Sa figure et son cou se marbraient de taches rouges, et elle faisait d'inutiles efforts pour lui répondre, car son frère avait deviné juste.

La petite princesse avait en effet beaucoup pleuré en lui confiant ses craintes: elle était sûre de mourir en couches, disait-elle, et se trouvait bien à plaindre... elle en voulait au sort, à son beau-père, à son mari. Puis, cette crise de larmes l'ayant épuisée, elle s'était endormie de fatigue.

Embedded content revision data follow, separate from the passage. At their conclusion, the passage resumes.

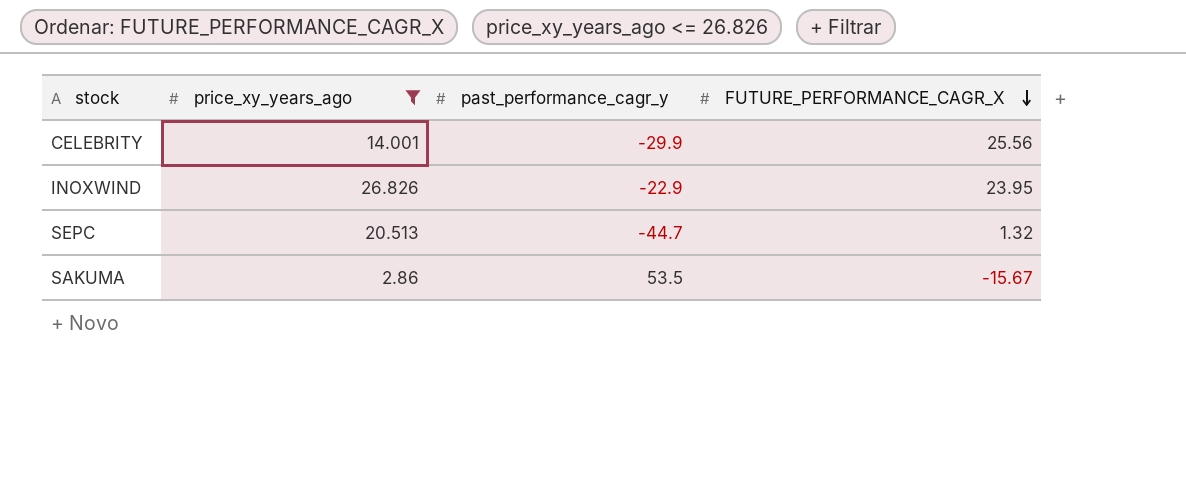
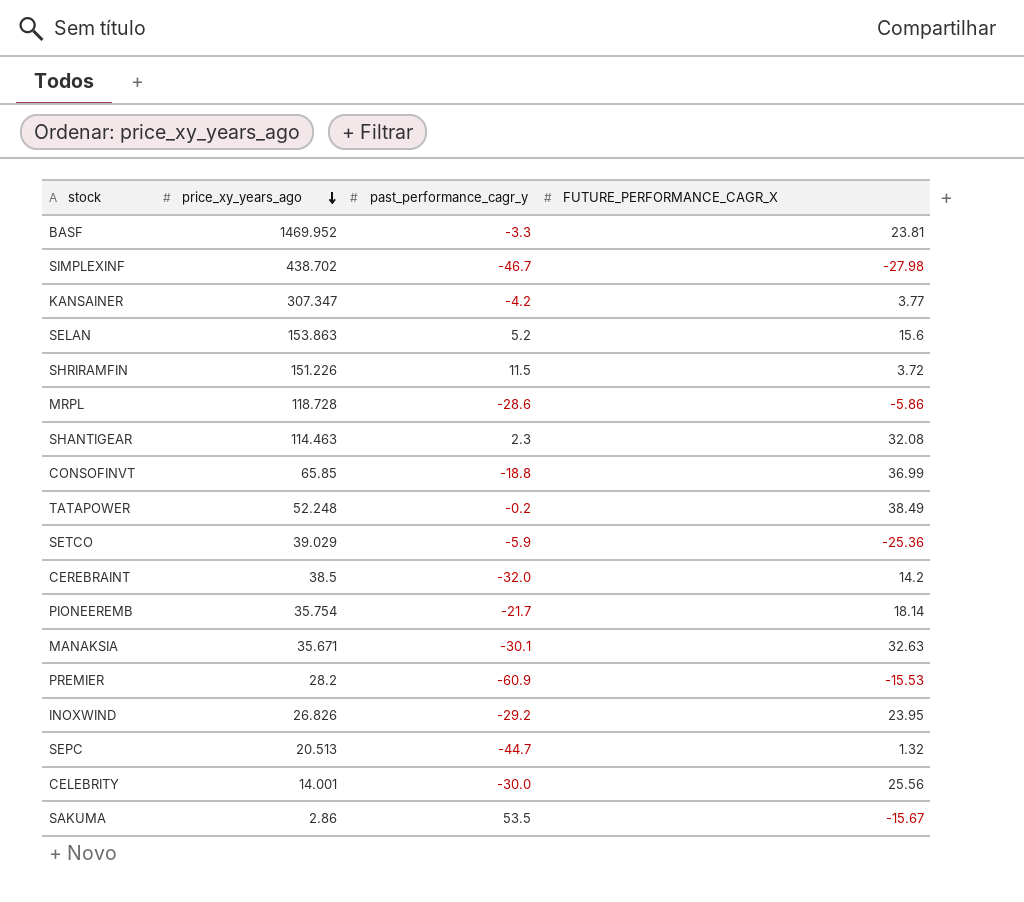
filter: price_xy_years_ago <= 26.826 -> none
row order: FUTURE_PERFORMANCE_CAGR_X descending -> price_xy_years_ago descending
INOXWIND | past_performance_cagr_y: -22.9 -> -29.2
CELEBRITY | past_performance_cagr_y: -29.9 -> -30.0

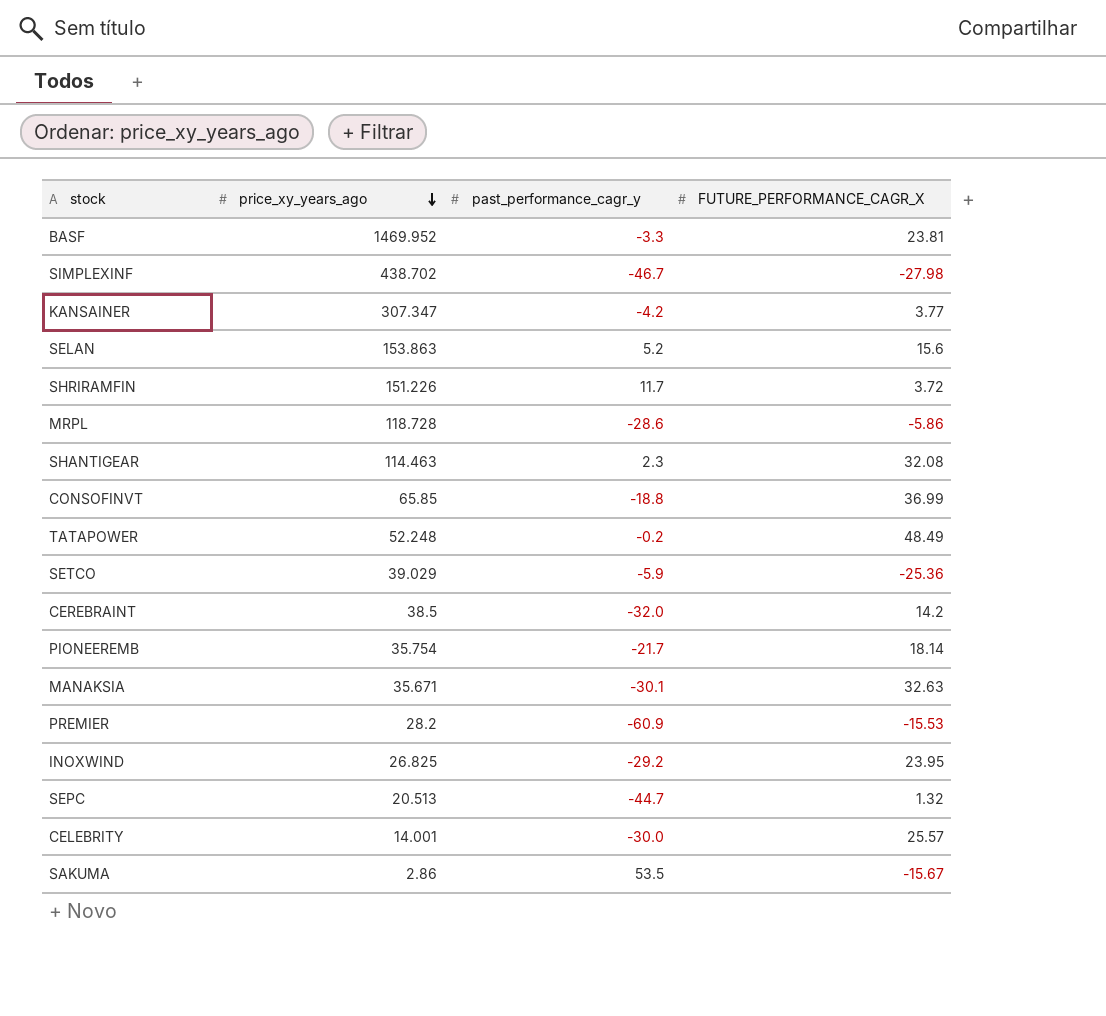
SHRIRAMFIN | past_performance_cagr_y: 11.5 -> 11.7
TATAPOWER | FUTURE_PERFORMANCE_CAGR_X: 38.49 -> 48.49
INOXWIND | price_xy_years_ago: 26.826 -> 26.825
CELEBRITY | FUTURE_PERFORMANCE_CAGR_X: 25.56 -> 25.57

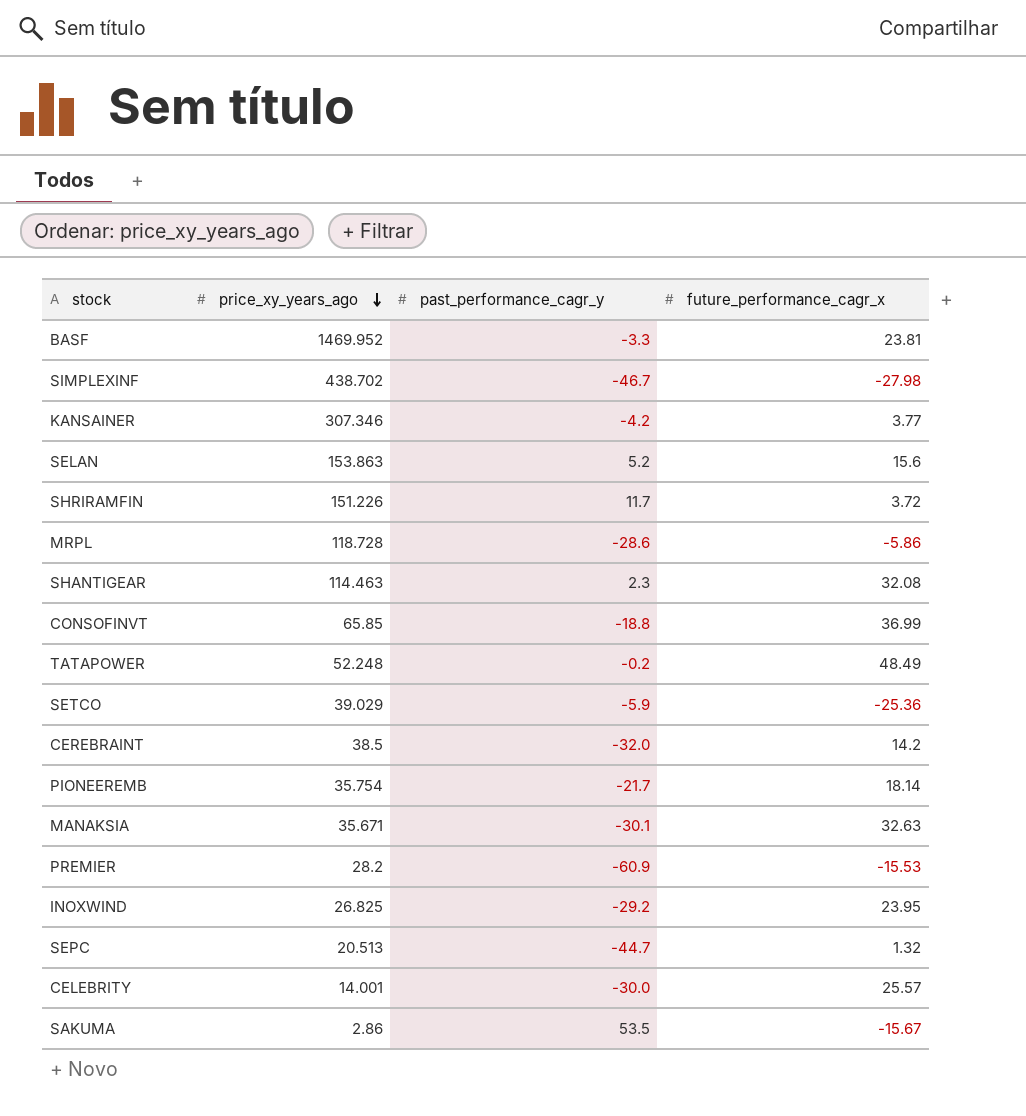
column name: FUTURE_PERFORMANCE_CAGR_X -> future_performance_cagr_x
KANSAINER | price_xy_years_ago: 307.347 -> 307.346

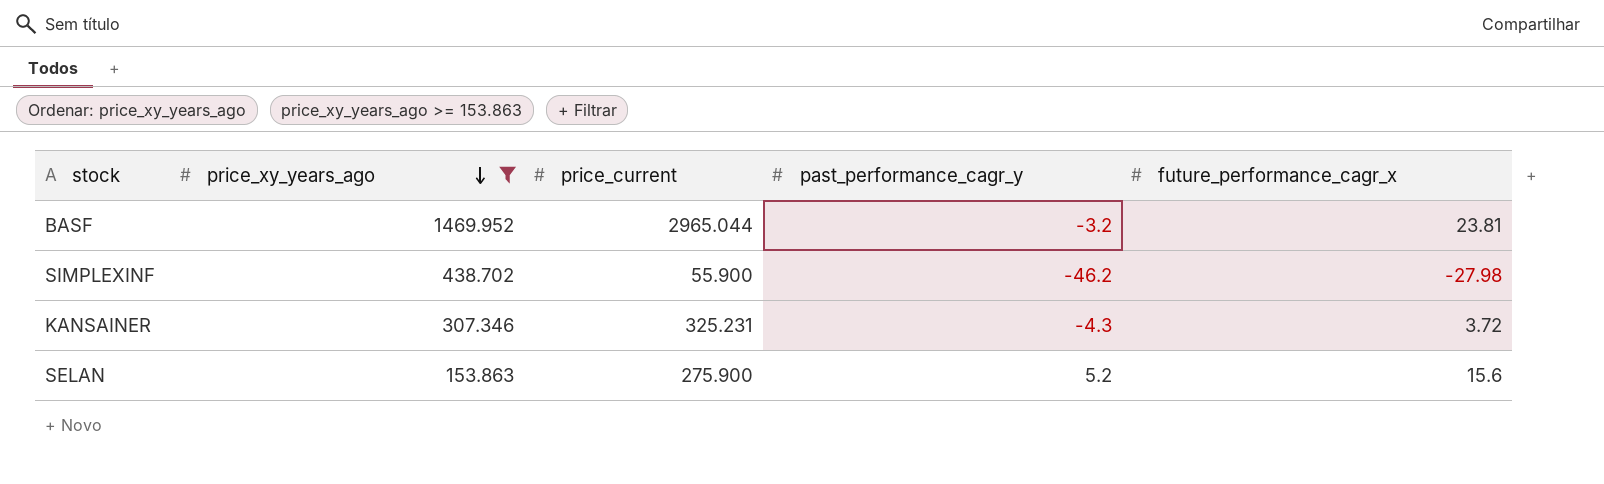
filter: none -> price_xy_years_ago >= 153.863
column price_current | position: none -> 3
BASF | past_performance_cagr_y: -3.3 -> -3.2
SIMPLEXINF | past_performance_cagr_y: -46.7 -> -46.2
KANSAINER | past_performance_cagr_y: -4.2 -> -4.3
KANSAINER | future_performance_cagr_x: 3.77 -> 3.72

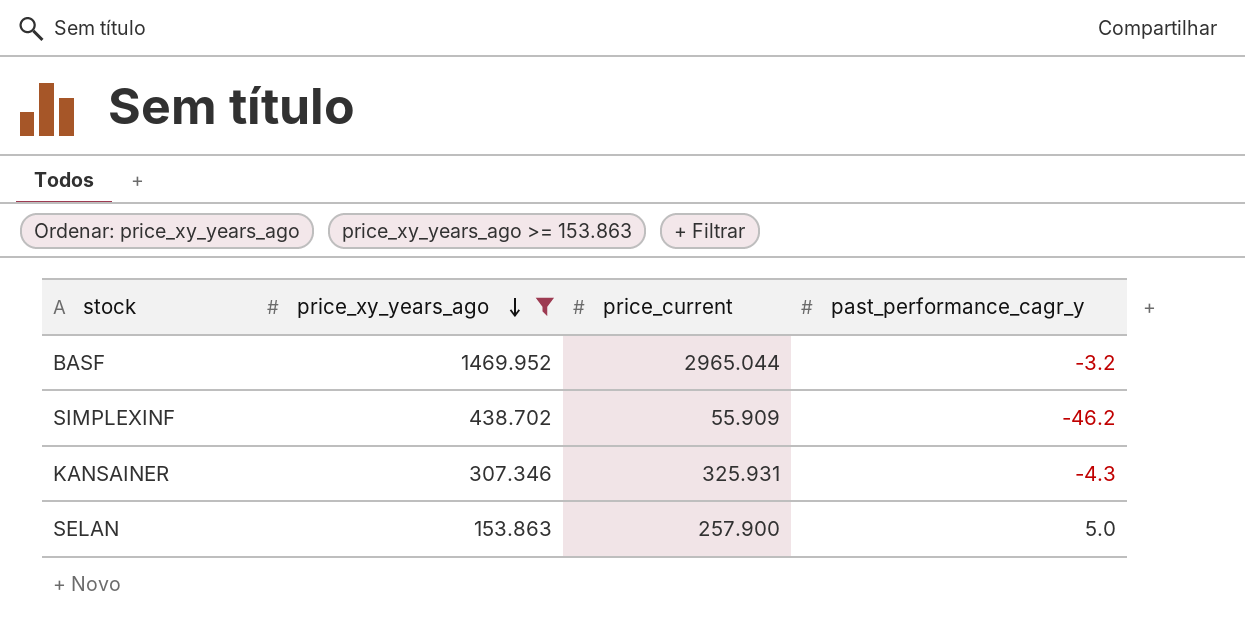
column future_performance_cagr_x | position: 5 -> none
SIMPLEXINF | price_current: 55.900 -> 55.909
KANSAINER | price_current: 325.231 -> 325.931
SELAN | price_current: 275.900 -> 257.900
SELAN | past_performance_cagr_y: 5.2 -> 5.0

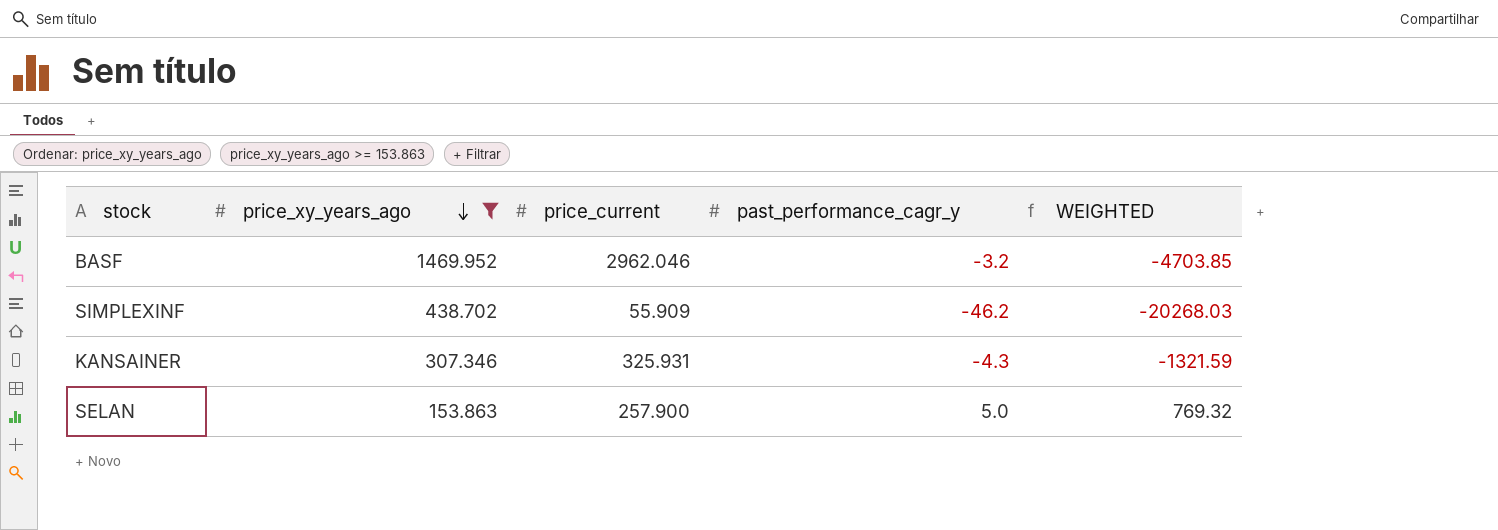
column WEIGHTED | formula: none -> [price_xy_years_ago] * [past_performance_cagr_y]
BASF | price_current: 2965.044 -> 2962.046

Le prince André eut pitié de sa sœur.

«Écoute, Marie: je n'ai jamais rien reproché à ma femme, je ne l'ai jamais fait et ne le ferai jamais. Je n'ai également aucun tort envers elle, et je tâcherai de n'en jamais avoir.... Mais si tu tiens à savoir la vérité, à savoir si je suis heureux.... Eh bien! non, je ne le suis pas. Elle, non plus, n'est pas heureuse!... Pourquoi cela? je l'ignore.»

En achevant ces mots, il se pencha et embrassa sa sœur, mais sans voir le doux rayonnement de son regard, car ses yeux s'étaient arrêtés sur la porte entre-bâillée.

«Allons la retrouver, Marie, il faut lui dire adieu; ou plutôt vas-y d'abord et réveille-la, je vais venir.... Pétroucha! dit-il, en appelant son valet de chambre: viens ici, emporte-moi tous ces objets: tu mettras ceci à ma droite, et cela sous le siège.»

La princesse Marie se leva et s'arrêta à mi-chemin:

«André, si vous aviez la foi, vous vous seriez adressé à Dieu, pour lui demander l'amour que vous ne ressentez pas, et votre vœu aurait été exaucé!

—Ah oui! comme cela, peut-être bien!... Va, Marie, je te rejoins.»